UTF8 strings lowercase conversion #26

Merged
merged 1 commit into from Mar 14, 2014

Conversation

Projects
None yet
2 participants
@p-lambert
Contributor

p-lambert commented Mar 7, 2014

Currently, process_text converts the given string to lowercase in order to perform the word matching, but unfortunately Ruby does not convert UTF8 strings properly.
I've noticed inconsistencies like this one:

require 'whatlanguage'
puts "ÂNCORA COR ÂMBAR".language # => spanish
puts "âncora cor âmbar".language # => portuguese

Thanks for the library!

@peterc

This comment has been minimized.

Show comment Hide comment
@peterc

peterc Mar 7, 2014

Owner

This is a general problem in Ruby. Do you know of any reasonable solutions?

The problem here is WhatLanguage in its current form is dependent on words and having all combinations of casing in the word lists is impractical, so we have to normalize them somehow. Is there a better way to do this normalization?

Owner

peterc commented Mar 7, 2014

This is a general problem in Ruby. Do you know of any reasonable solutions?

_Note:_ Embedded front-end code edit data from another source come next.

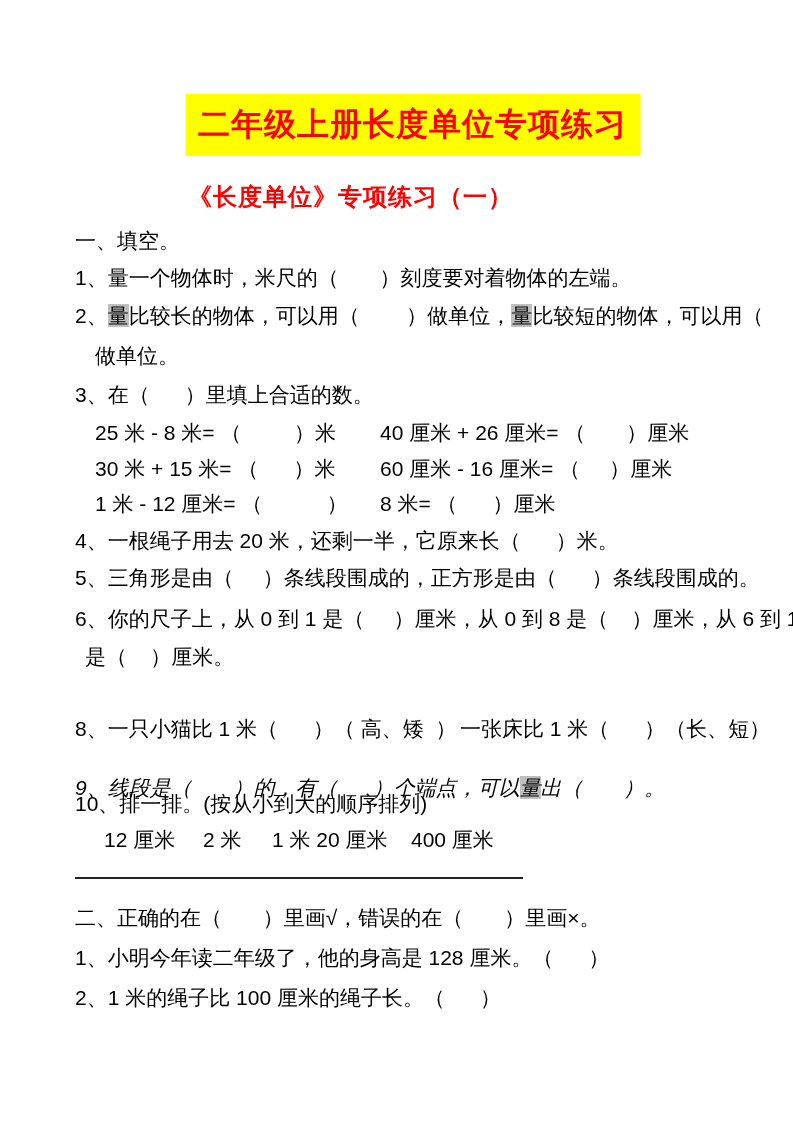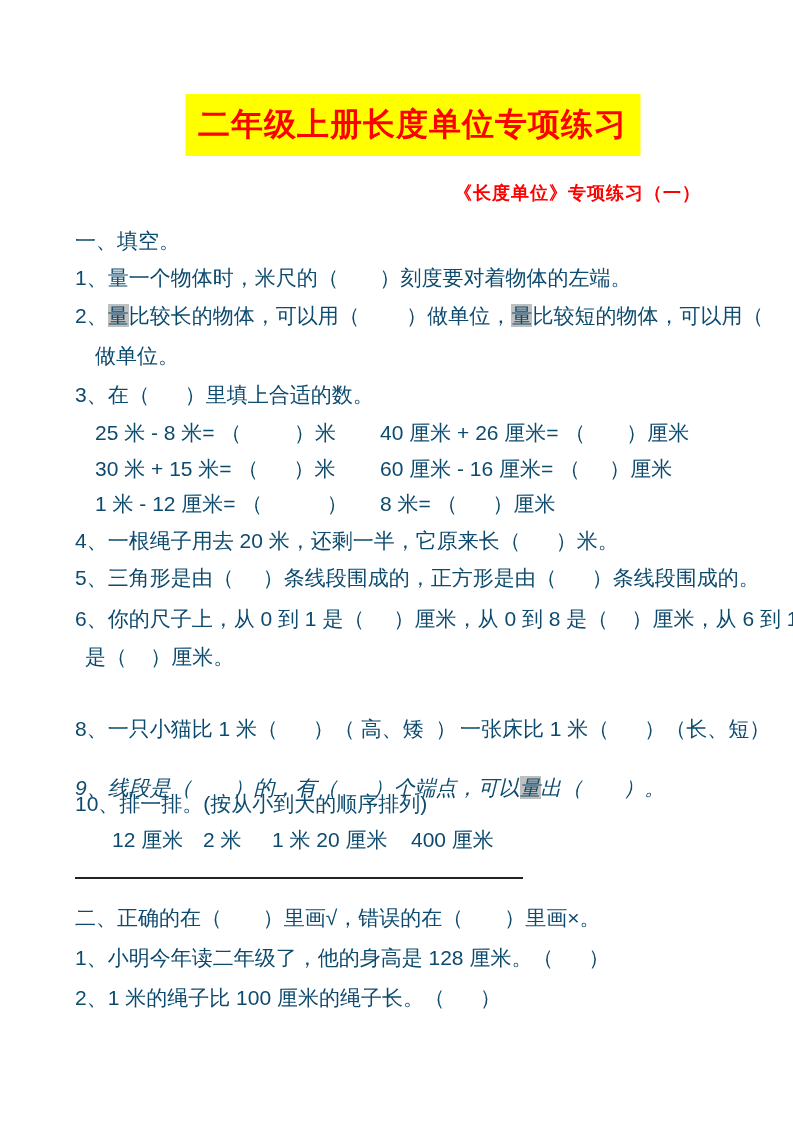"《长度单位》专项练习（一）" .subtitle { font-size: 18px -> 24px; text-align: right -> center }
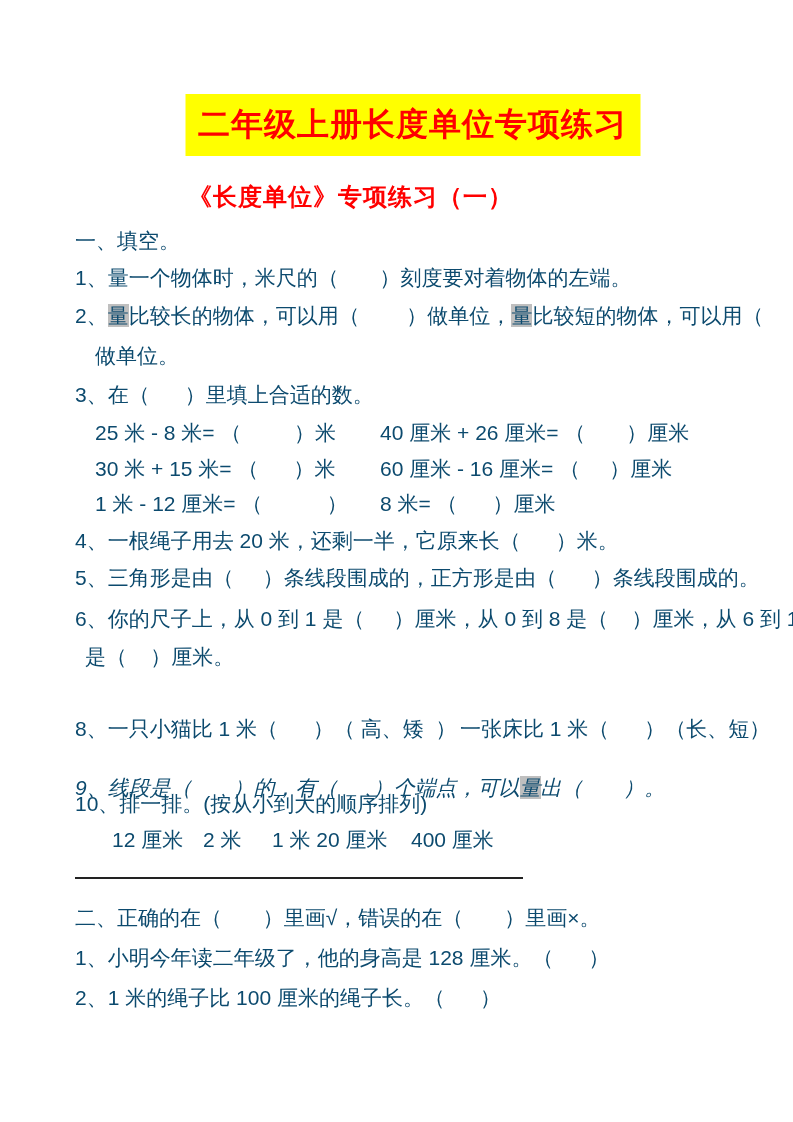"一、填空。" .line { color: #0c4a6e -> #000000 }
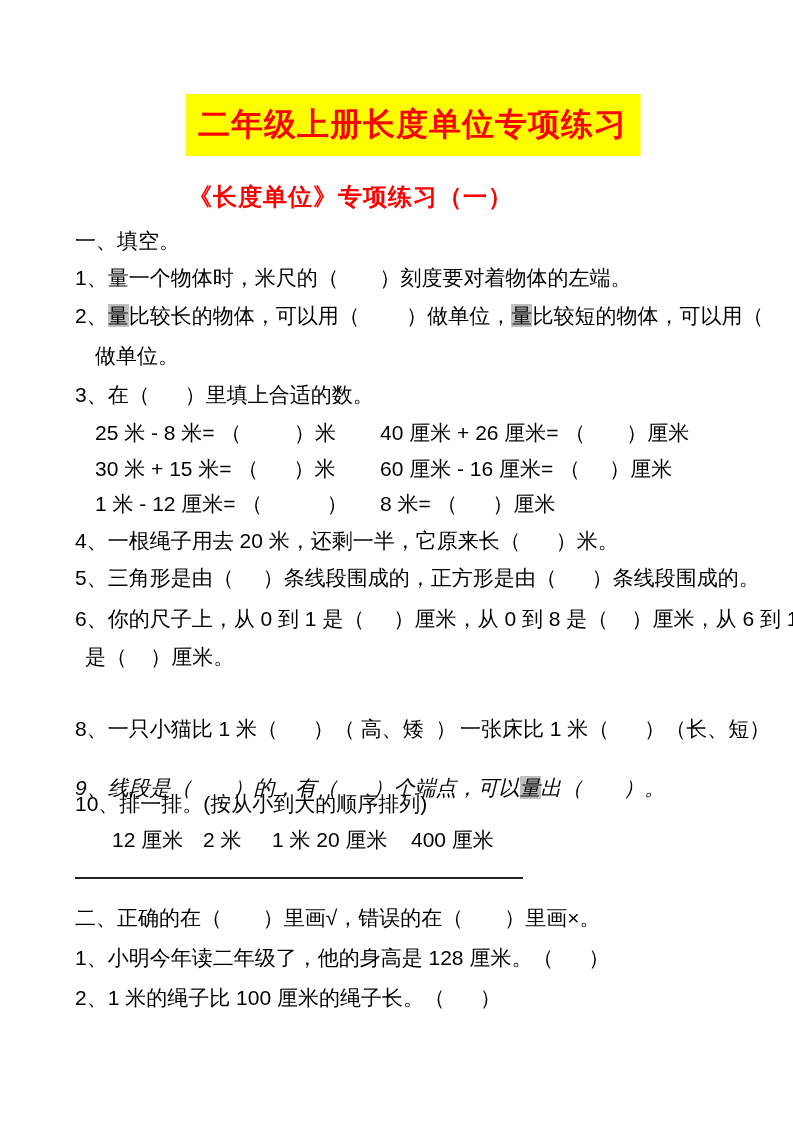"12 厘米" #l-q10i .i1 { left: 112px -> 104px }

The problem here is WhatLanguage in its current form is dependent on words and having all combinations of casing in the word lists is impractical, so we have to normalize them somehow. Is there a better way to do this normalization?

@p-lambert

This comment has been minimized.

Show comment Hide comment
@p-lambert

p-lambert Mar 7, 2014

Contributor

I did some research on that and there is no simple solution (like 1-to-1 mappings covering all scenarios) as long as there are several conditions to be taken into account, and mostly because some of them are locale dependent (see, for example, Character Properties, Case Mappings & Names FAQ).

Thus we get stuck in a circular problem: we need to normalize the string in order to identify the language and ideally the language must be taken into account in this process of normalization.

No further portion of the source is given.